I was being honest, more so than I had been in a very long time. It was frustrating that the anger coursing through me was making it hard to make strong, well-backed-up, salient points. All I wanted was to make them listen.

“I’m not safe, like this,” I carried on – quickly, to my own frustration, becoming hysterical. “I’m done!”

And I was panicking – but I was telling the truth. I was done. I had officially checked out.

I reached out my arm to open the car door onto the road…

My mum saw, and cried out…

My dad automatically spun around in the driver’s seat…

Then he lost control of the car.

Even now, even thinking of it now, I can’t shake the solid guilt that rests on my chest. It was my fault. It was my fault. As we rolled down that bank, the car colliding with earth and trees, and I screamed – I knew from that moment that the crash was my fault. If anyone had been hurt…

And since no one was, since somehow we all survived – well, I knew that I had to drop the idea. I had to do what they wanted. The universe wanted me to do what they wanted. I didn’t want anyone else to get hurt because of me.

It is from this that I know I deserve to suffer.

I deleted the application.
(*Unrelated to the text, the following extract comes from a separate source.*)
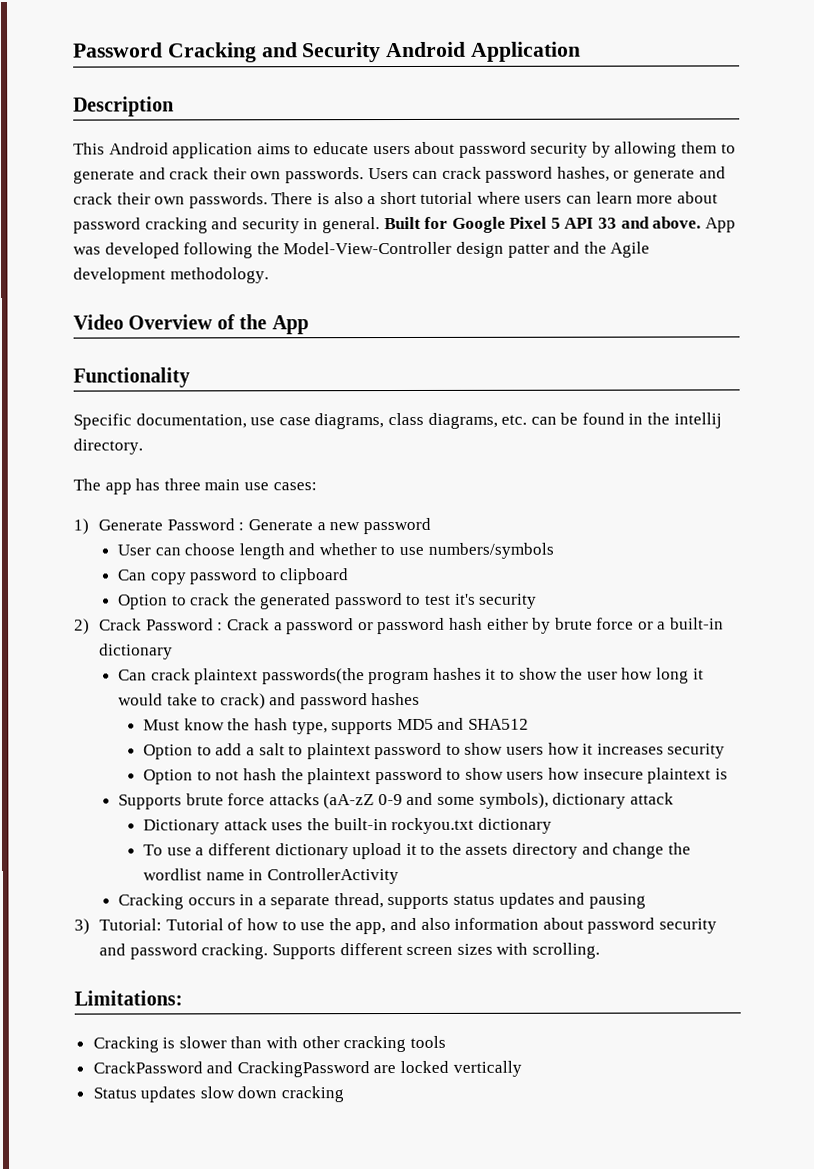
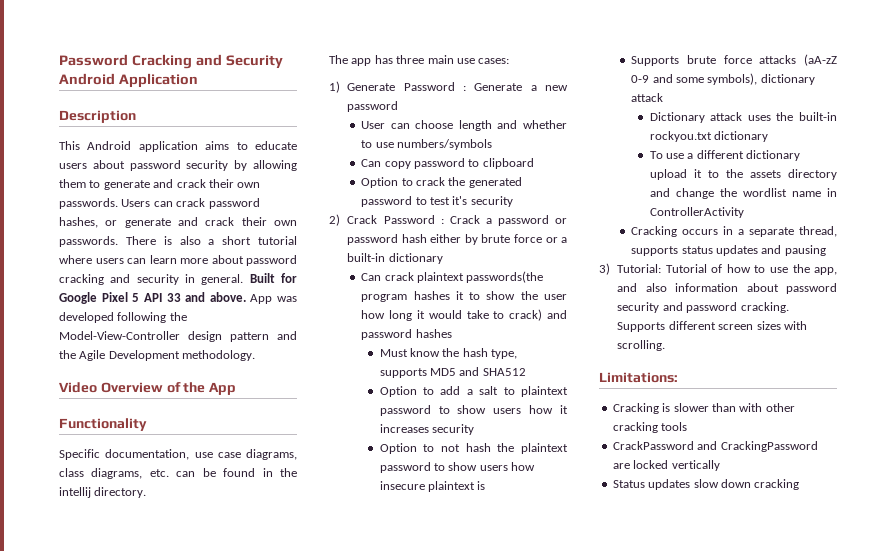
- App was developed following the Model-View-Controller design patter and the Agile development methodology.
+ App was developed following the Model-View-Controller design pattern and the Agile Development methodology.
I let my newfound fitness melt away by staying in and eating Oreos every weekend. My dad has never mentioned it since. I don’t even know if my mum remembers, since she got so concussed in the accident. I think the fact that the subject has been so taboo has made it even harder to admit to anyone.
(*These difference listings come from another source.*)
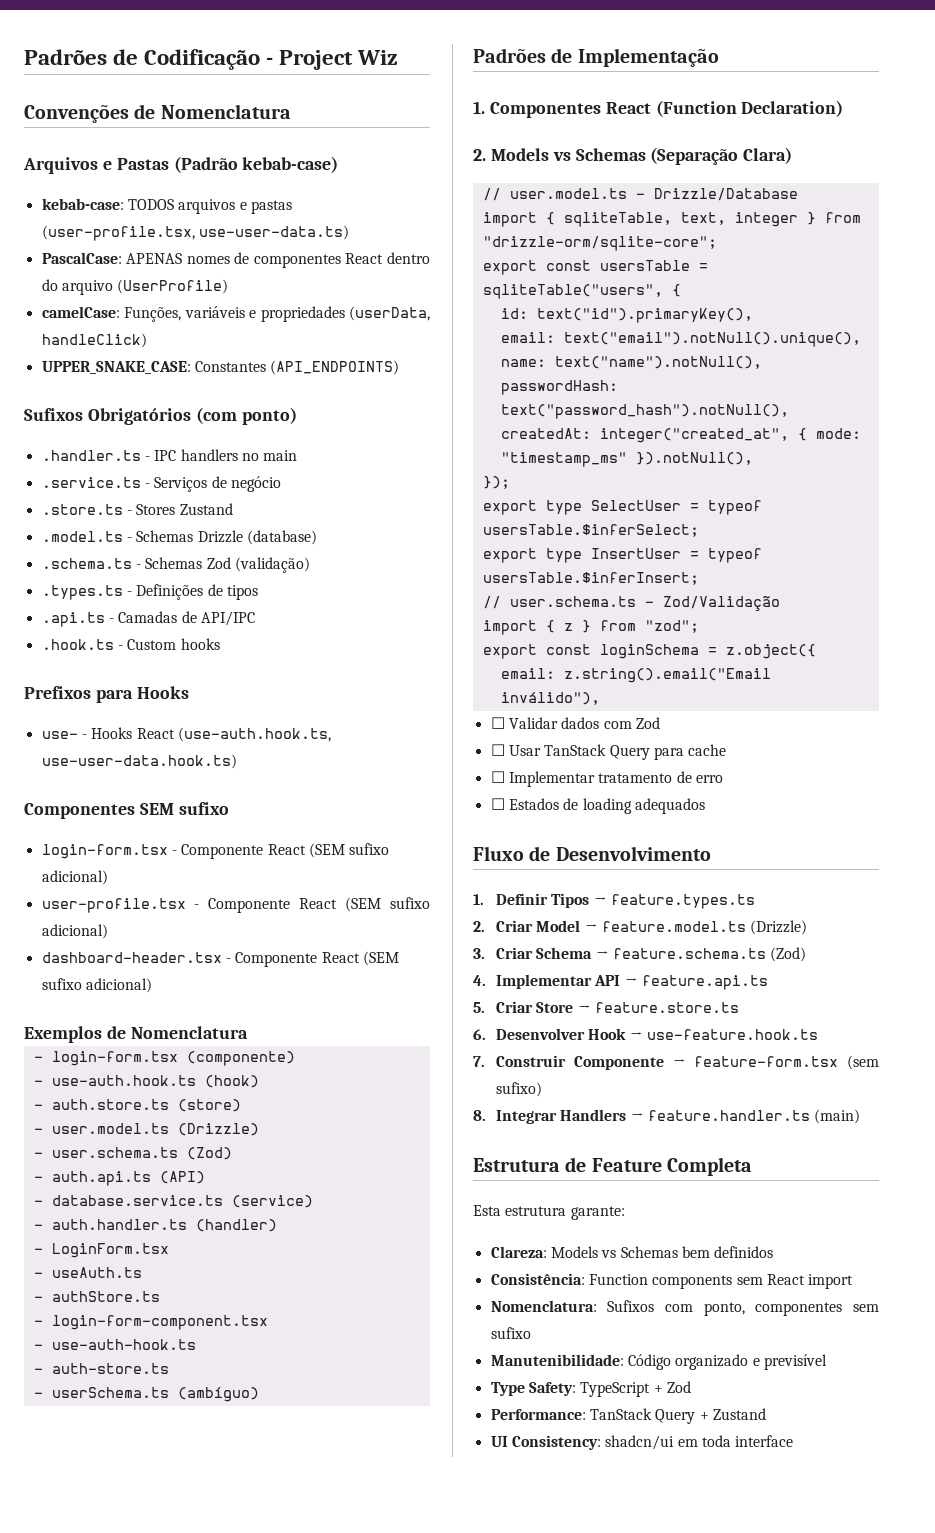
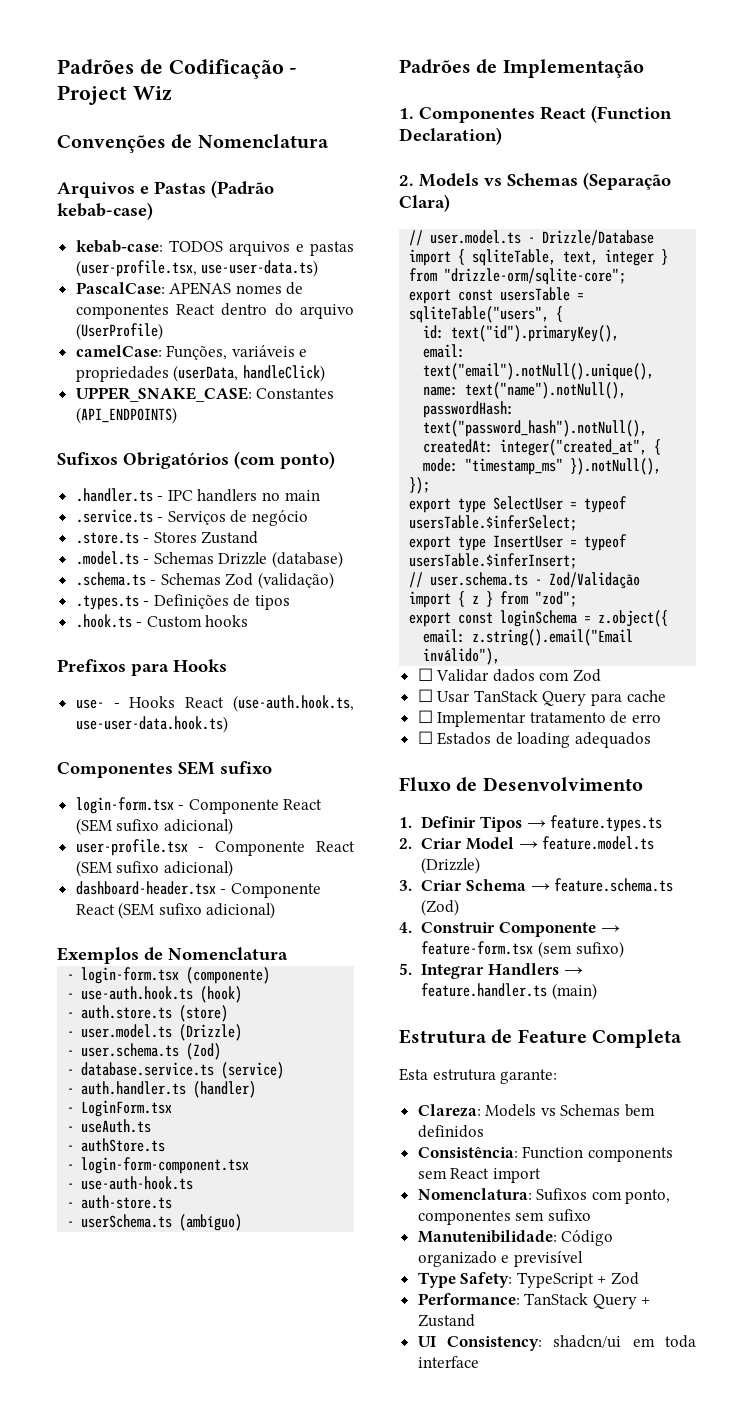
- .api.ts - Camadas de API/IPC
- - auth.api.ts (API)
- 4. Implementar API → feature.api.ts
- 5. Criar Store → feature.store.ts
- 6. Desenvolver Hook → use-feature.hook.ts
- 7. Construir Componente → feature-form.tsx (sem sufixo)
+ 4. Construir Componente → feature-form.tsx (sem sufixo)
- 8. Integrar Handlers → feature.handler.ts (main)
+ 5. Integrar Handlers → feature.handler.ts (main)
They knew why I wanted to leave. Even if they wouldn’t admit it – even if we never spoke about it again – they knew why. I suppose it acted like a reset button, in some ways. Things started to slowly taper off after that. Not exactly better, but calmer. Maybe because I finally realised that it was my fault – maybe because I knew that they had won.

We don’t fight, now. I stay quiet. It must have been my fault all along.

I suppose this should have made me feel less like I was drowning; less like I needed to scream. But even though I wasn’t being hurt anymore, somehow my head just didn’t want to remember that I wasn’t supposed to be miserable.

I’m roused from my thoughts about this when I realise that Katy is still watching me, even as I stare at the carpet. Her gaze is sympathetic, but I’m not ready to talk to her. I don’t think that I ever will be. It’s too late, now. All I want to do is sleep.

I don’t say anything; I just shake my head. There’s no point in explaining, now.

“Right,” says Katy eventually, looking unsatisfied and perhaps a little worried. “Well, I just came up here to drop off these handouts. Can you have a read before our next session?”

I’m relieved that we’ve changed the subject, so much so that I even manage to look up at Katy properly. I nod. It’s hard whenever Katy brings up our next session; recently, I feel like I can’t promise her that I’m going to be still here for it. But I can’t tell Katy that without really worrying her, and I don’t want her to be upset.

“I’ll read them,” I add, able to hear the listlessness in my own voice. If I don’t want to worry Katy, then I need to avoid talking as much as I can.

Unsurprisingly, there’s a little frown on Katy’s face, now. “Right,” she says again. “Thank you. We’ll talk in a few days, then. Yeah?”

I nod again. Katy has tried her best. I’m sorry that I keep letting her down.